→ EXTRACTED ENTRIES:

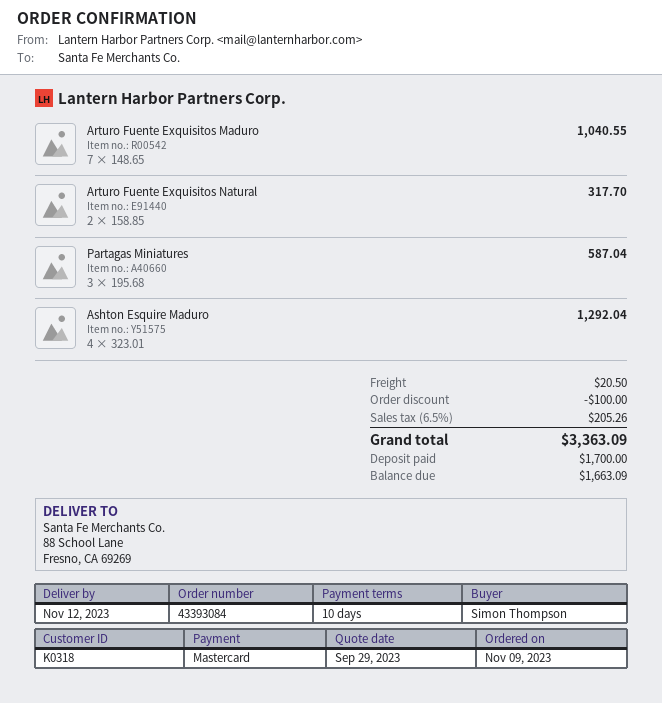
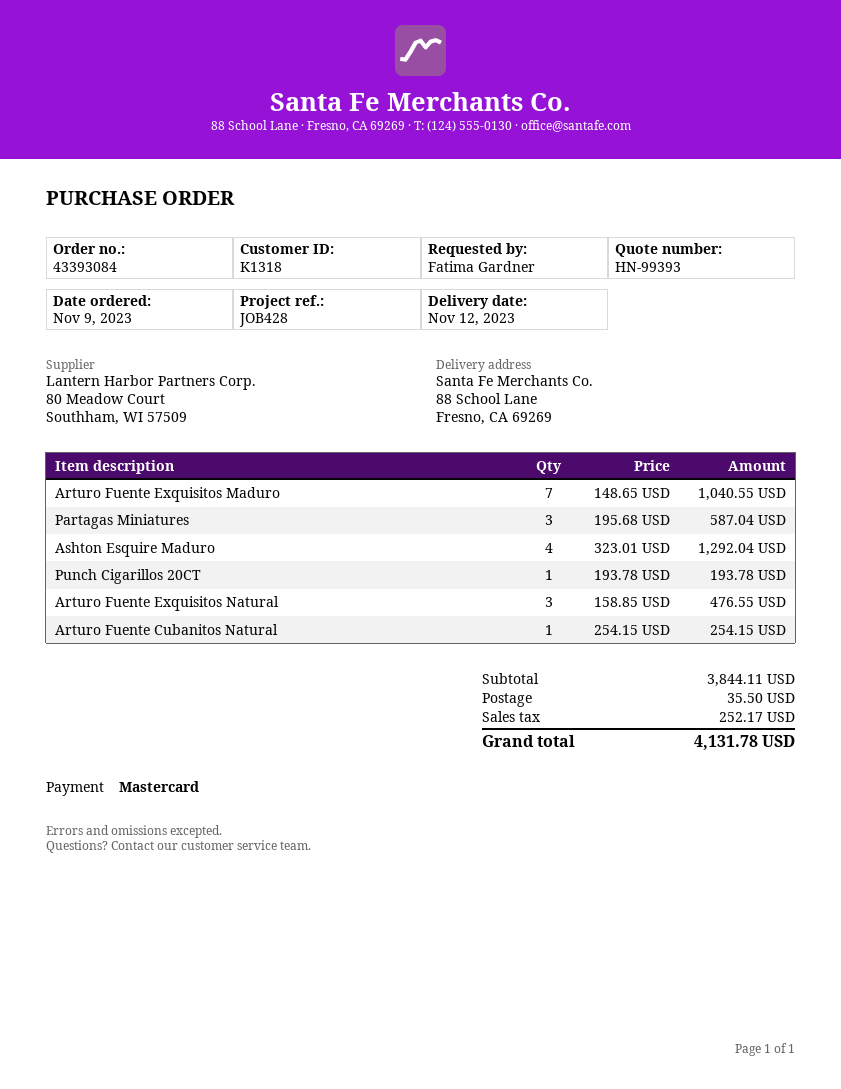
customer number: K0318 -> K1318
ordered by: Simon Thompson -> Fatima Gardner
Arturo Fuente Exquisitos Natural: 2 x 158.85 = 317.70 -> 3 x 158.85 = 476.55
Punch Cigarillos 20CT: none -> 1 x 193.78 = 193.78
Arturo Fuente Cubanitos Natural: none -> 1 x 254.15 = 254.15
discount: 100.00 -> none
shipping: 20.50 -> 35.50
tax: 205.26 -> 252.17
total: 3363.09 -> 4131.78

→ YOUR INSTRUCTIONS:
From the listing above, copy every line that holds the string "none".

→ ANSWER AREA:
Punch Cigarillos 20CT: none -> 1 x 193.78 = 193.78
Arturo Fuente Cubanitos Natural: none -> 1 x 254.15 = 254.15
discount: 100.00 -> none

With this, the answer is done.